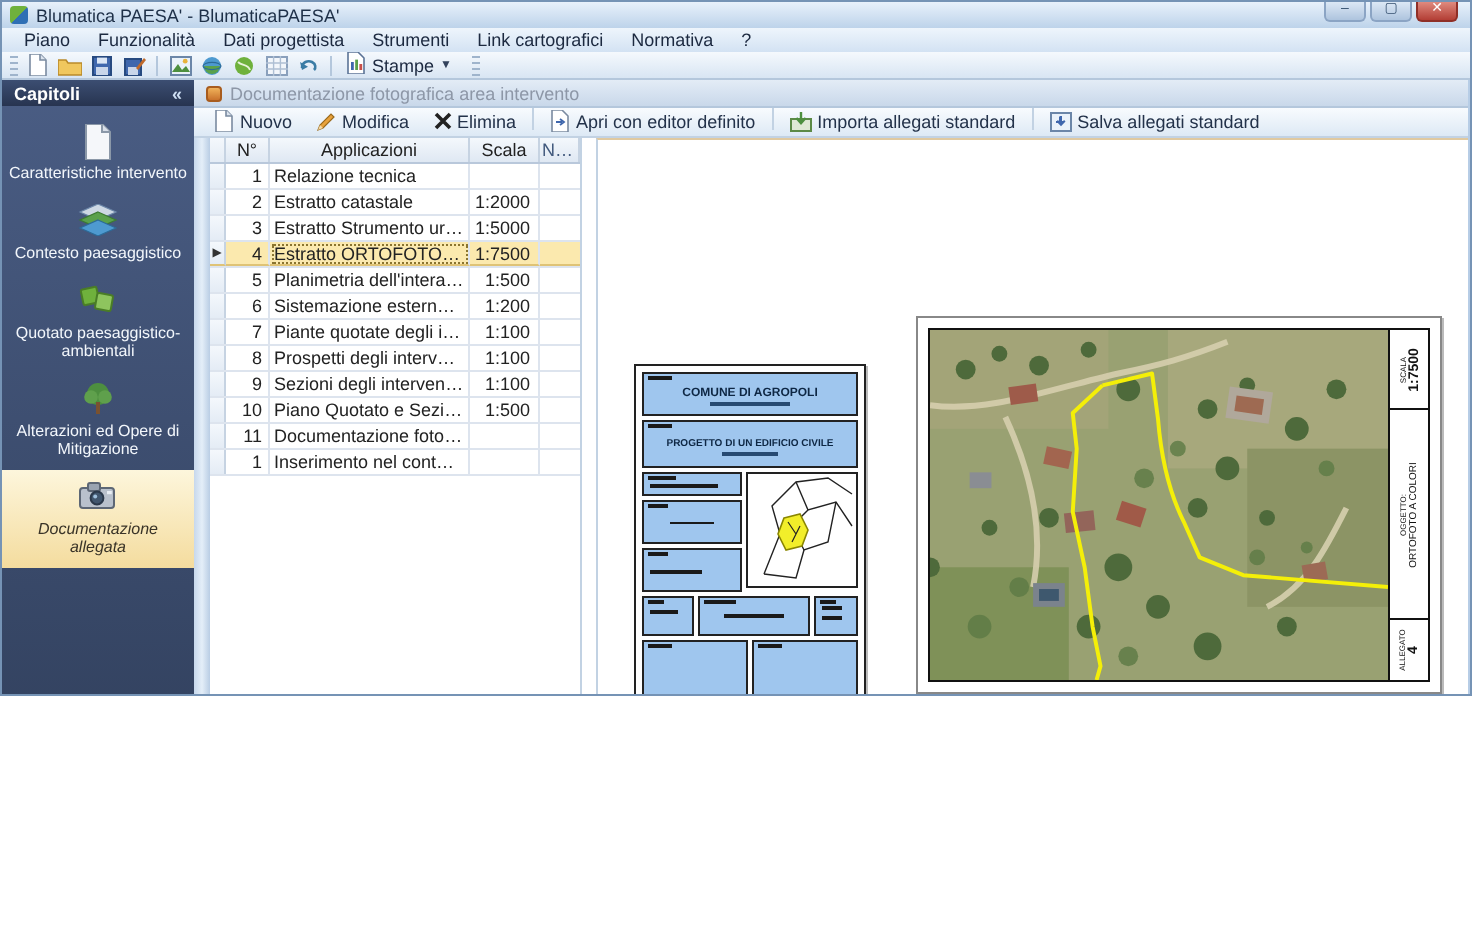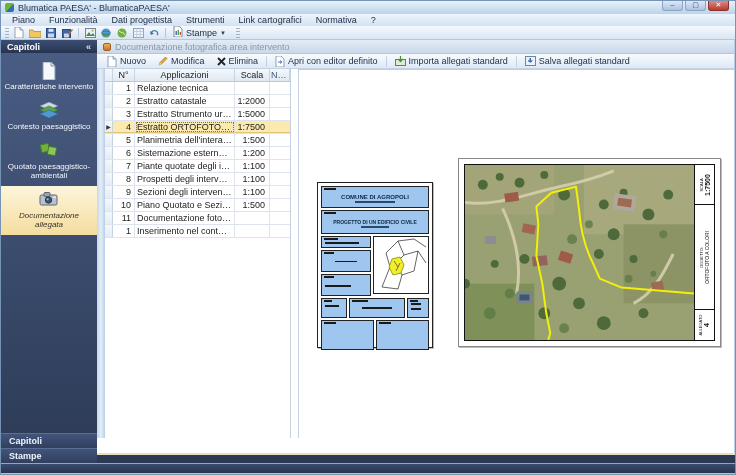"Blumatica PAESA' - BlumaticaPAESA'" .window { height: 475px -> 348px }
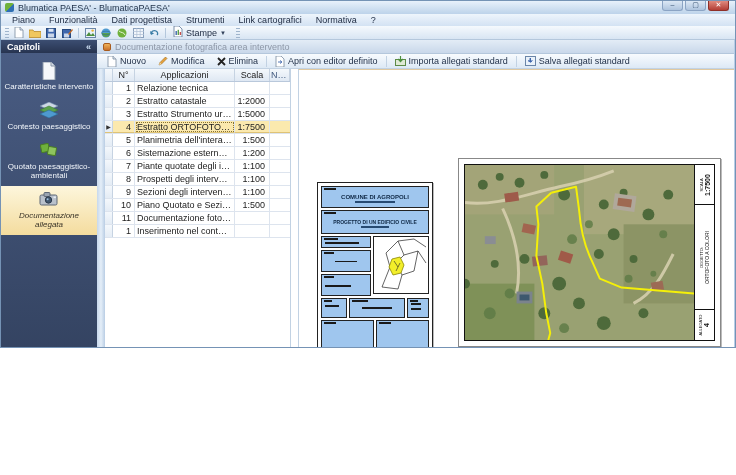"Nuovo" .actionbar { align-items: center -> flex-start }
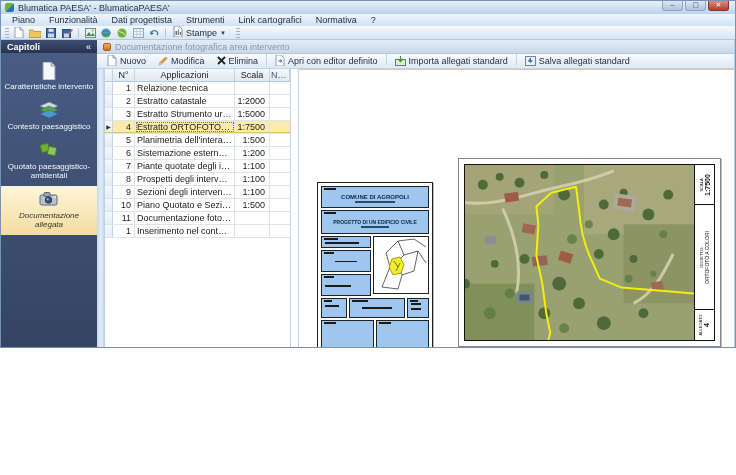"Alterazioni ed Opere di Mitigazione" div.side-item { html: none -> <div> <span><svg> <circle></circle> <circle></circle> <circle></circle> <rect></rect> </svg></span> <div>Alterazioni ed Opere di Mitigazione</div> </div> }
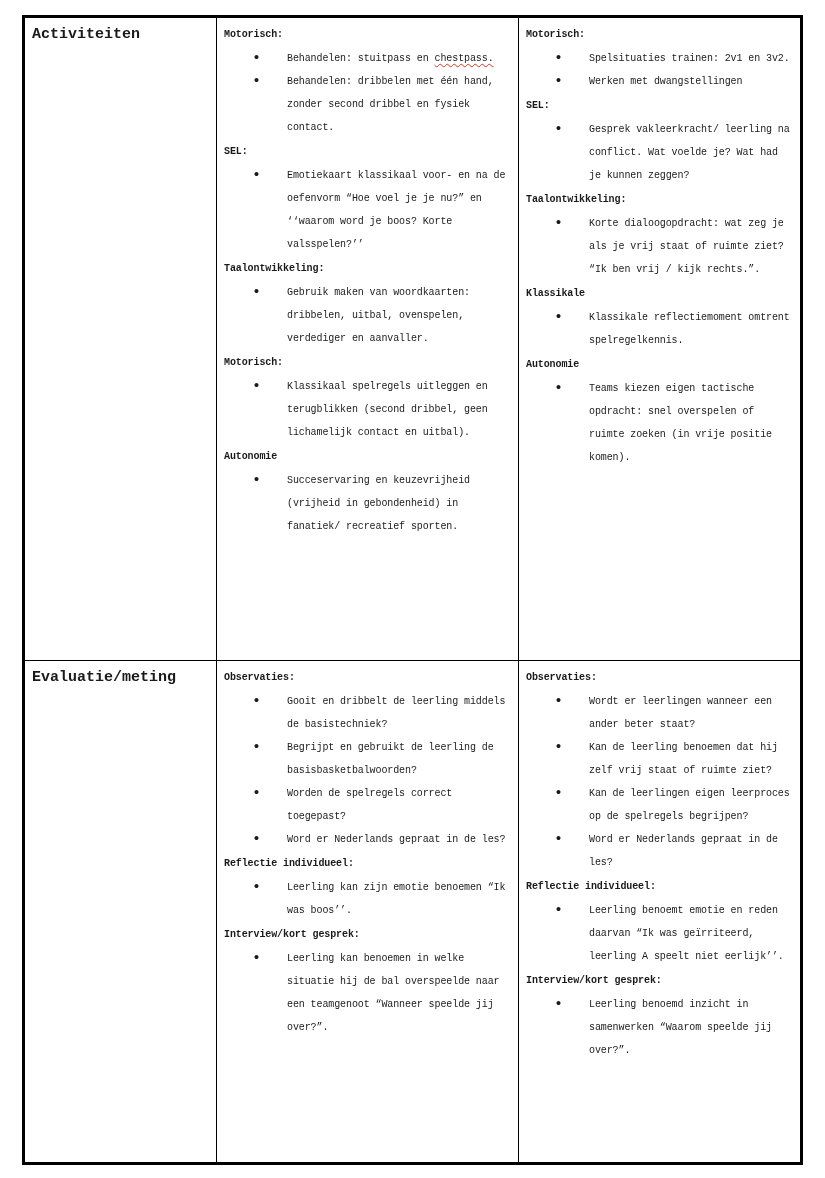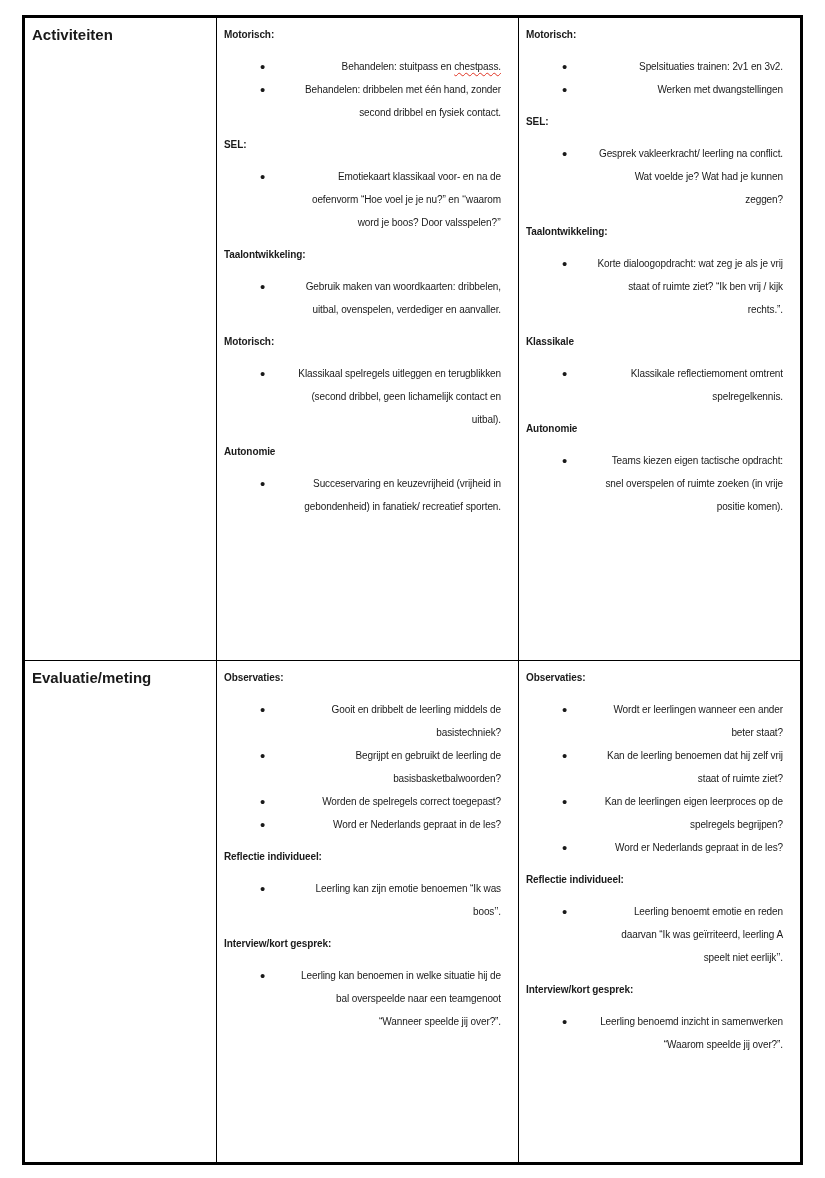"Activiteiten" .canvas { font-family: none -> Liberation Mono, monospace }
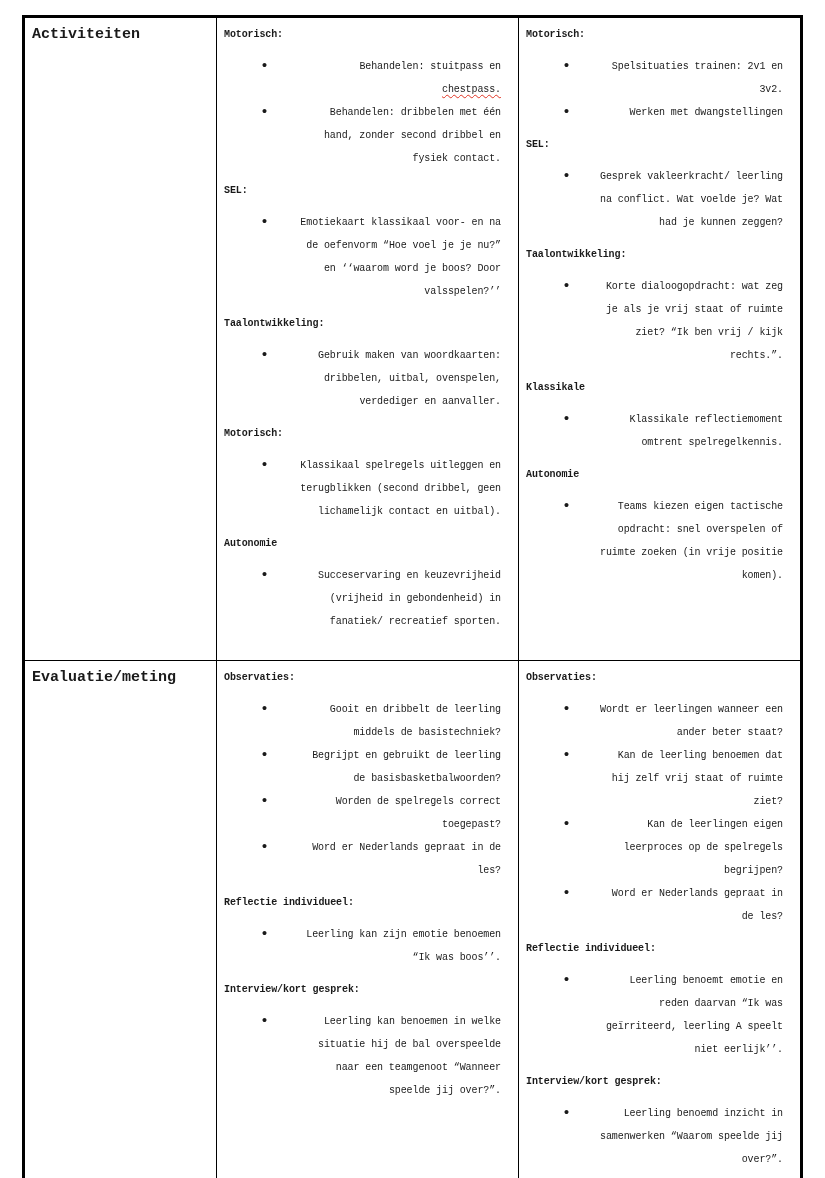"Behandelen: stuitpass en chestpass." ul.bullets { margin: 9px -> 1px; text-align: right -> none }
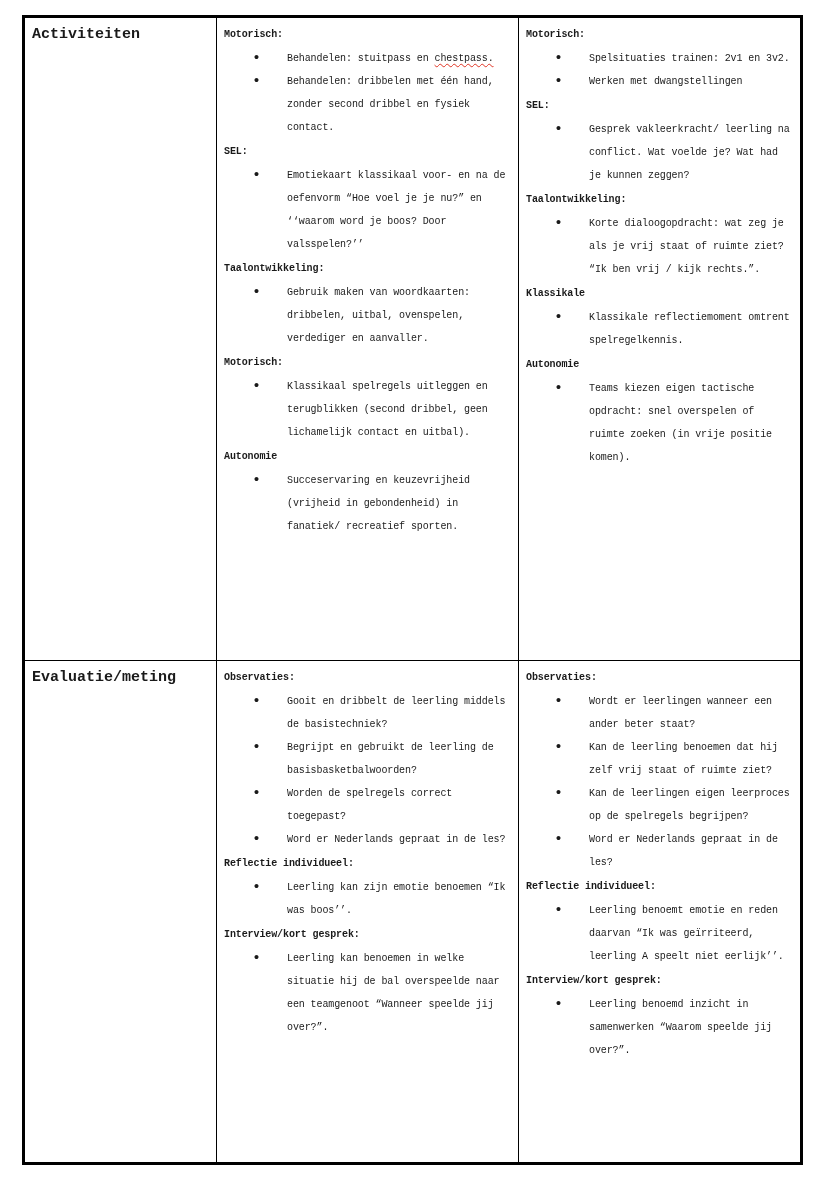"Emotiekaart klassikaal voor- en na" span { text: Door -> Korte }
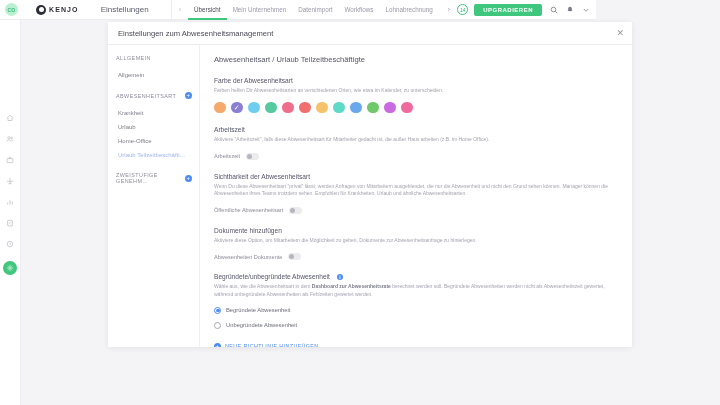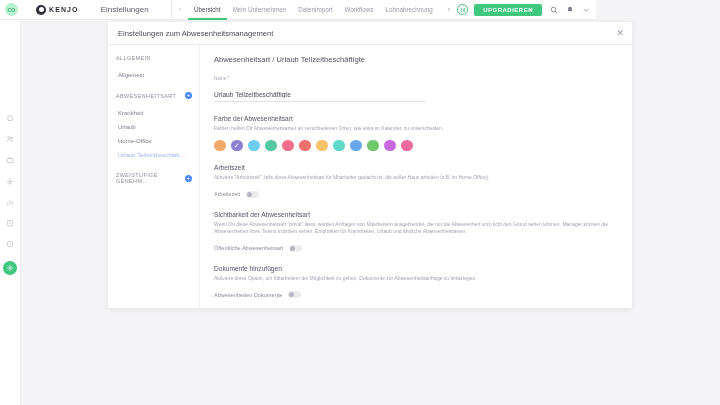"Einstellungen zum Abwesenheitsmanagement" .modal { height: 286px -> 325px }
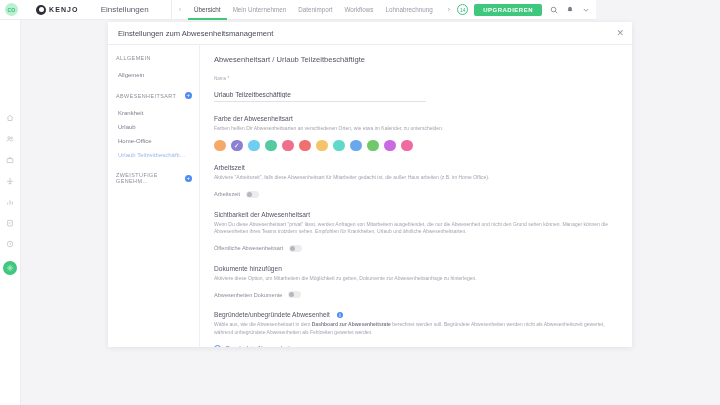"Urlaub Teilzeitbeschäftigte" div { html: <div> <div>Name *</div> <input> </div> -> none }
# # #
* Task instructions:
All lines above between the line that contains "height: 286px ->" and the last line of the entries, both included, must be transcribed exactly. No pictures are to appear.

* Result of this exercise:
"Einstellungen zum Abwesenheitsmanagement" .modal { height: 286px -> 325px }
"Urlaub Teilzeitbeschäftigte" div { html: <div> <div>Name *</div> <input> </div> -> none }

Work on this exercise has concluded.